The urge of further improving the economics brings the staff members, above all, more tasks, which have less available time for execution. This results in pressure that produces physical and mental damages. Subsequently the ability gets lost to be simply attentive at any time.


The current situation is determined by the own mental state and the mood of the partners. In order to use the various perspectives, one has to take time to make oneself aware of the different points of view. This is valid for the own convictions, opinions and experiences, but also for trying to understand the mental world of other people and groups.

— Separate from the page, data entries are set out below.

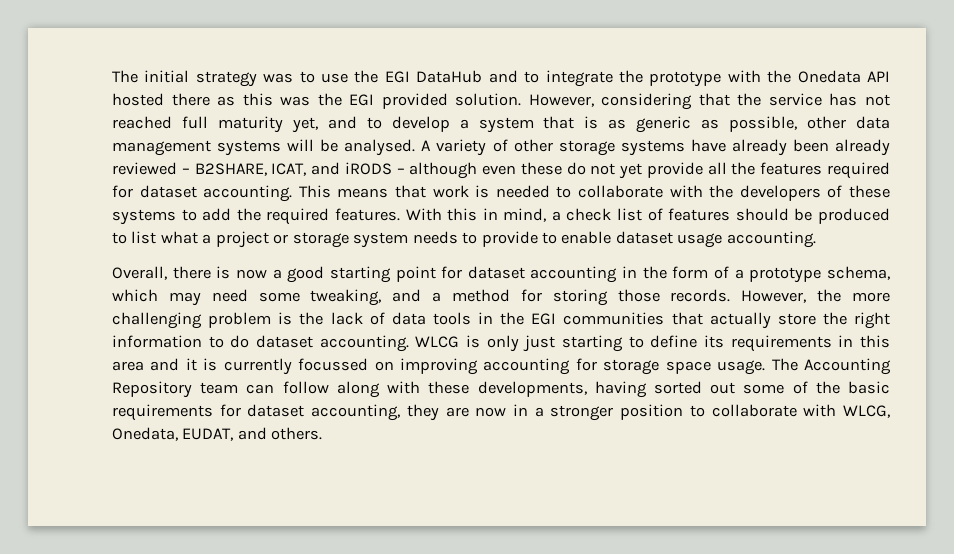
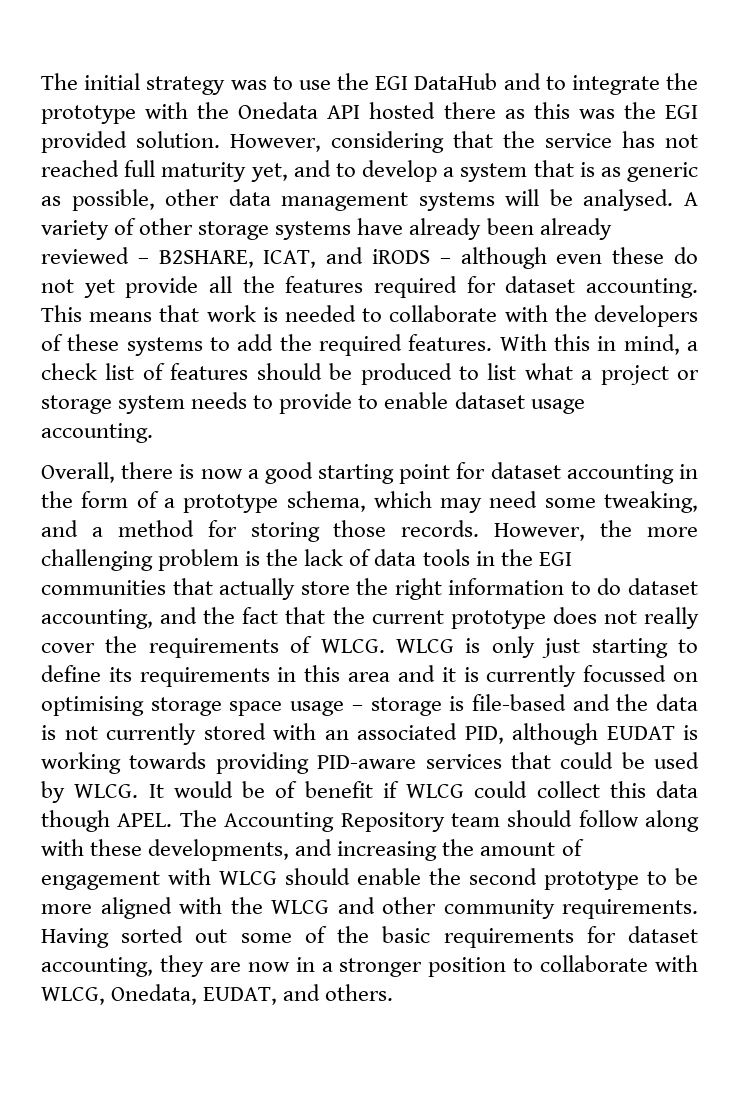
- However, the more challenging problem is the lack of data tools in the EGI communities that actually store the right information to do dataset accounting.
+ However, the more challenging problem is the lack of data tools in the EGI communities that actually store the right information to do dataset accounting, and the fact that the current prototype does not really cover the requirements of WLCG.
- WLCG is only just starting to define its requirements in this area and it is currently focussed on improving accounting for storage space usage.
+ WLCG is only just starting to define its requirements in this area and it is currently focussed on optimising storage space usage – storage is file-based and the data is not currently stored with an associated PID, although EUDAT is working towards providing PID-aware services that could be used by WLCG. It would be of benefit if WLCG could collect this data though APEL.
- The Accounting Repository team can follow along with these developments, having sorted out some of the basic requirements for dataset accounting, they are now in a stronger position to collaborate with WLCG, Onedata, EUDAT, and others.
+ The Accounting Repository team should follow along with these developments, and increasing the amount of engagement with WLCG should enable the second prototype to be more aligned with the WLCG and other community requirements. Having sorted out some of the basic requirements for dataset accounting, they are now in a stronger position to collaborate with WLCG, Onedata, EUDAT, and others.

Experienced reflections that will be ever easier over time become possible through a set of smart questions. The following aspects enable the dispute with yourself and putting oneself in the position of others.

  • Context
    A situation always happens in a certain environment. At which times (when), in which environment (where), with whom (who), by using (by what), with which emphasis (why) and for which purpose (what for), happens something (what)? Only the procedures that take place in the context should be considered. All others should be excluded.
  • Influence
    In a situation various interests collide. For this reason you should limit yourself to the circumstances that you can influence. Which components of the context are important (which) and can be affected by yourself or by others (who)? Only the facts that can be influenced make a difference.
  • Procedure
    The event is defined by the acts that proceed in a certain order. What triggers the situation (Cause), which steps take place in which order (Sequence) and what results from the situation (Outcome)? The procedure provides the individual causes and effects that result eventually in the outcomes.
  • Perception
    Our perception is limited by the own horizon. One way to overcome this restriction is the consideration of all senses. What can be seen (visually)? What can be heard (auditory)? How does it feel like (kinesthetic)? What can be smelled (olfactory)? What can be tasted (gustatory)? Through the consideration of the different sensory stimuli you receive a comprehensive impression of the circumstances.
  • Core
    The insights that one connects with the circumstances, make the core of the conditions more concrete. What does one learn from the situation (Insights) that is useful (Advantages) or harms (Disadvantages) oneself? The point of view is extended by the consciously made pros and cons and minimizes unintentional effects.
  • Concernment
    The unconscious influences become visible by looking at the own convictions. Which values will become injured and which negative attitudes are confirmed by the situation? The recognition of the intuitive influences de-emotionalizes the evaluation of the situation.

If you look at the six aspects from the own perspective or with the eyes of others, you can receive a comprehensive overview of a situation at any time.

Bottom line: In order to be simply attentive, it is important to recognize and to examine with the above questions the involved points of view. Thus one gets away from the naturally subjective perception of the conditions and gets a clearer basis for effective discourses.